Top of Extracted material

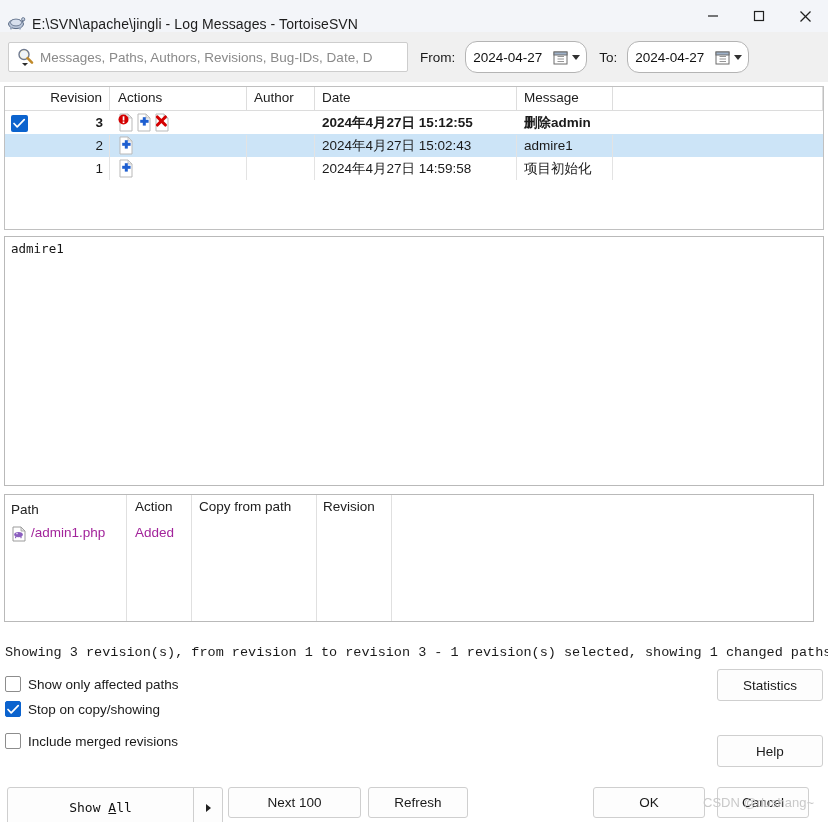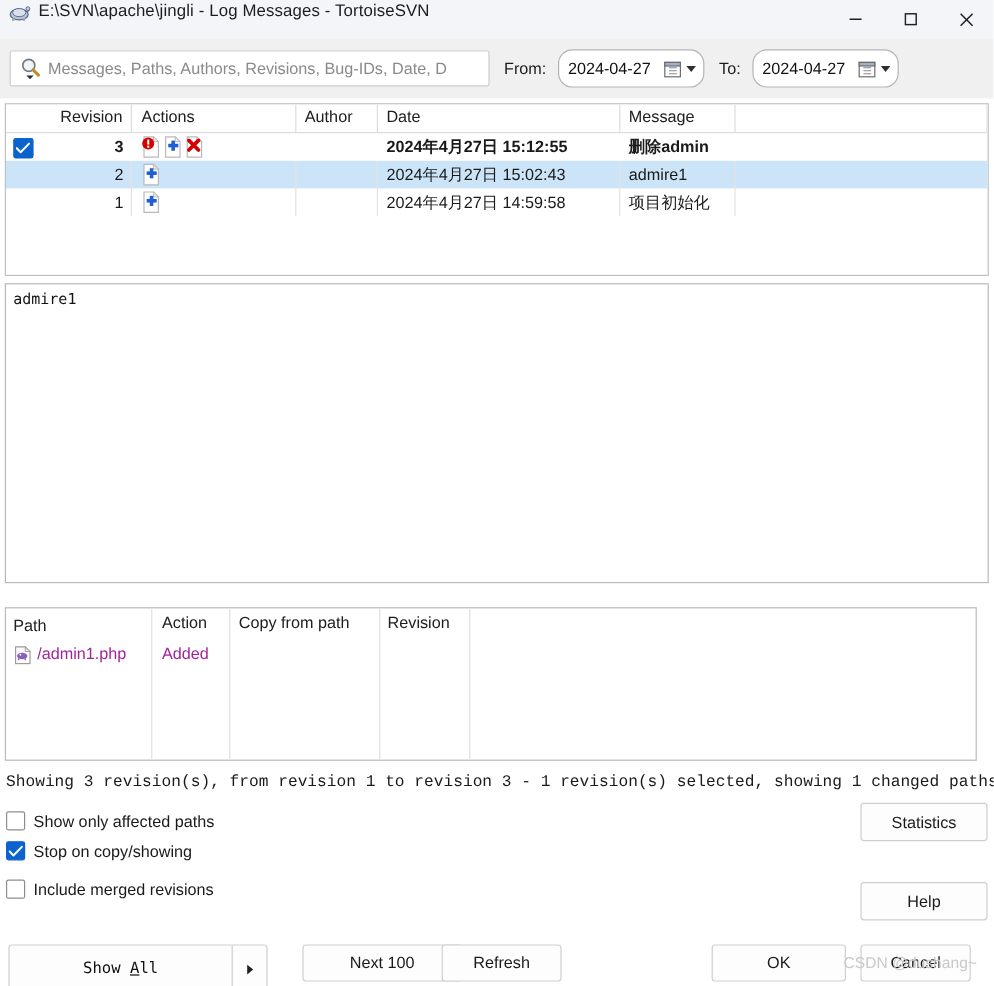--- a/index.html
+++ b/index.html
@@ -15,21 +15,21 @@
     color: #1a1a1a;
     overflow: hidden;
     position: relative;
   }
 
   
   .titlebar {
     height: 32px;
     background: #f3f5f9;
     display: flex;
-    align-items: flex-start;
+    align-items: flex-end;
     position: relative;
   }
   .title-icon {
     width: 20px; height: 20px;
     margin-left: 6px; margin-right: 6px;
     position: relative;
     flex: 0 0 auto;
   }
   .title-icon svg { display:block; }
   .title-text {
@@ -196,21 +196,20 @@
 
   
   .pathspane {
     position: absolute;
     left: 4px; top: 494px;
     width: 810px; height: 128px;
     background: #ffffff;
     border: 1px solid #b9b9b9;
     box-sizing: border-box;
     overflow: hidden;
-    margin-top: 12px;
   }
   .paths-header {
     display: flex;
     height: 25px;
   }
   .paths-header .pcell {
     font-size: 13.5px;
     color: #202020;
     padding-top: 4px;
     box-sizing: border-box;
@@ -290,21 +289,21 @@
     color: #1a1a1a;
     display: flex;
     align-items: center;
     justify-content: center;
     box-sizing: border-box;
   }
   .btn-statistics { left: 717px; top: 669px; width: 106px; height: 32px; }
   .btn-help       { left: 717px; top: 735px; width: 106px; height: 32px; }
   .btn-ok         { left: 593px; top: 787px; width: 112px; height: 31px; }
   .btn-cancel     { left: 717px; top: 787px; width: 92px; height: 31px; }
-  .btn-next       { left: 228px; top: 787px; width: 133px; height: 31px; margin-left: 24px; }
+  .btn-next       { left: 228px; top: 787px; width: 133px; height: 31px; }
   .btn-refresh    { left: 368px; top: 787px; width: 100px; height: 31px; }
 
   .btn-showall {
     position: absolute;
     left: 7px; top: 787px;
     width: 216px; height: 41px;
     background: #fdfdfd;
     border: 1px solid #cfcfcf;
     border-radius: 3px;
     box-sizing: border-box;

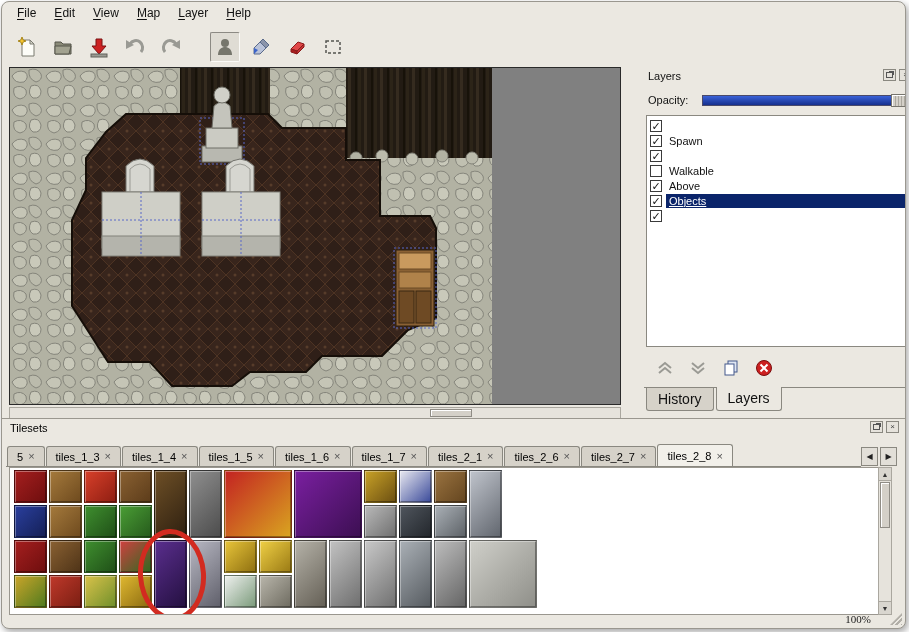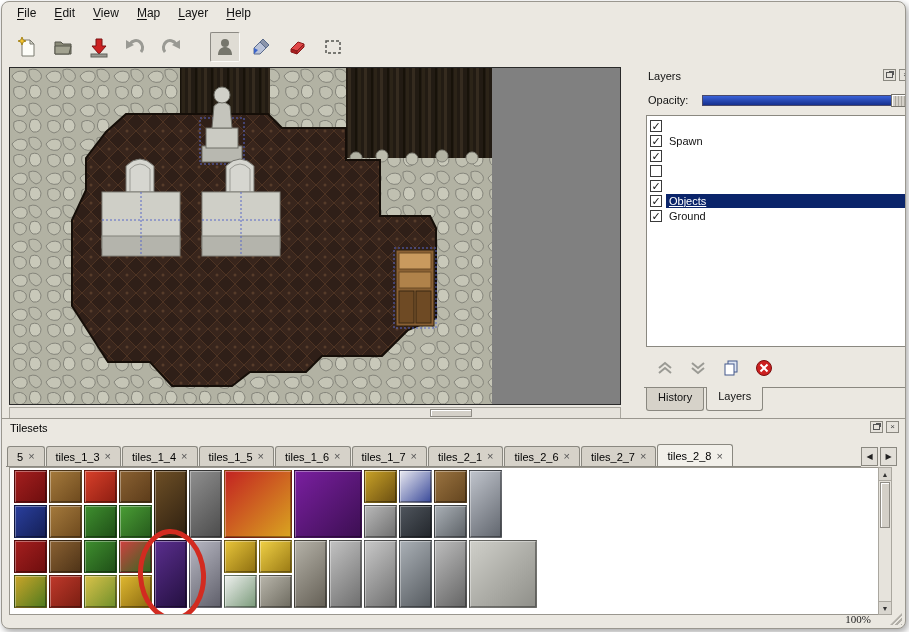--- a/index.html
+++ b/index.html
@@ -40,21 +40,21 @@
   .layers-list { position:absolute; left:6px; top:48px; width:266px; height:232px; background:#fff; border:1px solid #8a8880; overflow:hidden; padding-top:2px; }
   .layer-row { display:flex; align-items:center; height:15px; padding:0 1px 0 3px; gap:4px; }
   .checkbox { width:12px; height:12px; flex:0 0 12px; border:1px solid #3a3a3a; background:#fff; font-size:11px; line-height:10px; text-align:center; color:#111; }
   .layer-label { flex:1; padding:1px 3px; }
   .layer-row.selected .layer-label { background:#0a246a; color:#fff;text-decoration:underline; }
 
   .layer-btns { position:absolute; left:12px; top:290px; display:flex; gap:7px; }
   .lbtn { width:26px; height:22px; display:flex; align-items:center; justify-content:center; }
 
   .panel-tabs { position:absolute; left:4px; right:4px; top:320px; height:24px; border-top:1px solid #8a8880; display:flex; padding-left:2px; }
-  .ptab { padding:3px 11px 4px; border:1px solid #8a8880; border-top:none; background:#d6d2c9; border-radius:0 0 3px 3px; margin-right:2px; font-size:11px; }
+  .ptab { padding:3px 11px 4px; border:1px solid #8a8880; border-top:none; background:#d6d2c9; border-radius:0 0 3px 3px; margin-right:2px; font-size:14px; }
   .ptab.active { background:#ebe8e1; margin-top:-1px; box-shadow:inset 0 1px 0 #ebe8e1; }
 
   
   .tilesets-panel { position:absolute; left:0; right:0; top:416px; height:196px; border-top:1px solid #9a978f; font-size:11px; }
   .ttabs { position:absolute; left:4px; right:44px; top:24px; height:24px; display:flex; align-items:flex-end; border-bottom:1px solid #8a8880; overflow:hidden; padding-left:1px; }
   .ttab { display:flex; align-items:center; gap:5px; padding:3px 9px; height:20px; background:#d6d2c9; border:1px solid #8a8880; border-bottom:none; border-radius:3px 3px 0 0; margin-right:1px; white-space:nowrap; }
   .ttab.active { background:#f2f0ea; height:23px; margin-bottom:-1px;text-align:right; }
   .ttab-close { font-size:11px; color:#555; line-height:1; }
   .tab-arrows { position:absolute; right:8px; top:28px; display:flex; gap:2px; }
   .tarrow { width:17px; height:19px; border:1px solid #8a8880; background:#e2dfd8; font-size:8px; display:flex; align-items:center; justify-content:center; color:#222; }
@@ -248,31 +248,32 @@
         </div>
         <div class="layer-row">
           <span class="checkbox">✓</span>
           <span class="layer-label">Spawn</span>
         </div>
         <div class="layer-row">
           <span class="checkbox">✓</span>
         </div>
         <div class="layer-row">
           <span class="checkbox"></span>
-        </div>
-        <div class="layer-row">
-          <span class="checkbox">✓</span>
+          <span class="layer-label">Walkable</span>
+        </div>
+        <div class="layer-row">
+          <span class="checkbox">✓</span>
+          <span class="layer-label">Above</span>
         </div>
         <div class="layer-row selected">
           <span class="checkbox">✓</span>
           <span class="layer-label">Objects</span>
         </div>
         <div class="layer-row">
           <span class="checkbox">✓</span>
-          <span class="layer-label">Ground</span>
         </div>
       </div>
     <div class="layer-btns">
       <div class="lbtn">
         <svg width="18" height="16">
           <path d="M3 8 L9 3 L15 8 M3 13 L9 8 L15 13" stroke="#9a9a94" stroke-width="2" fill="none"></path>
         </svg>
       </div>
       <div class="lbtn">
         <svg width="18" height="16">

Bottom of Extracted material

(What is being asked) I'd like every line with the string "margin" copied from the listing.

(Response)
     margin-left: 6px; margin-right: 6px;
-    margin-top: 12px;
-  .btn-next       { left: 228px; top: 787px; width: 133px; height: 31px; margin-left: 24px; }
-  .ptab { padding:3px 11px 4px; border:1px solid #8a8880; border-top:none; background:#d6d2c9; border-radius:0 0 3px 3px; margin-right:2px; font-size:11px; }
+  .ptab { padding:3px 11px 4px; border:1px solid #8a8880; border-top:none; background:#d6d2c9; border-radius:0 0 3px 3px; margin-right:2px; font-size:14px; }
   .ptab.active { background:#ebe8e1; margin-top:-1px; box-shadow:inset 0 1px 0 #ebe8e1; }
   .ttab { display:flex; align-items:center; gap:5px; padding:3px 9px; height:20px; background:#d6d2c9; border:1px solid #8a8880; border-bottom:none; border-radius:3px 3px 0 0; margin-right:1px; white-space:nowrap; }
   .ttab.active { background:#f2f0ea; height:23px; margin-bottom:-1px;text-align:right; }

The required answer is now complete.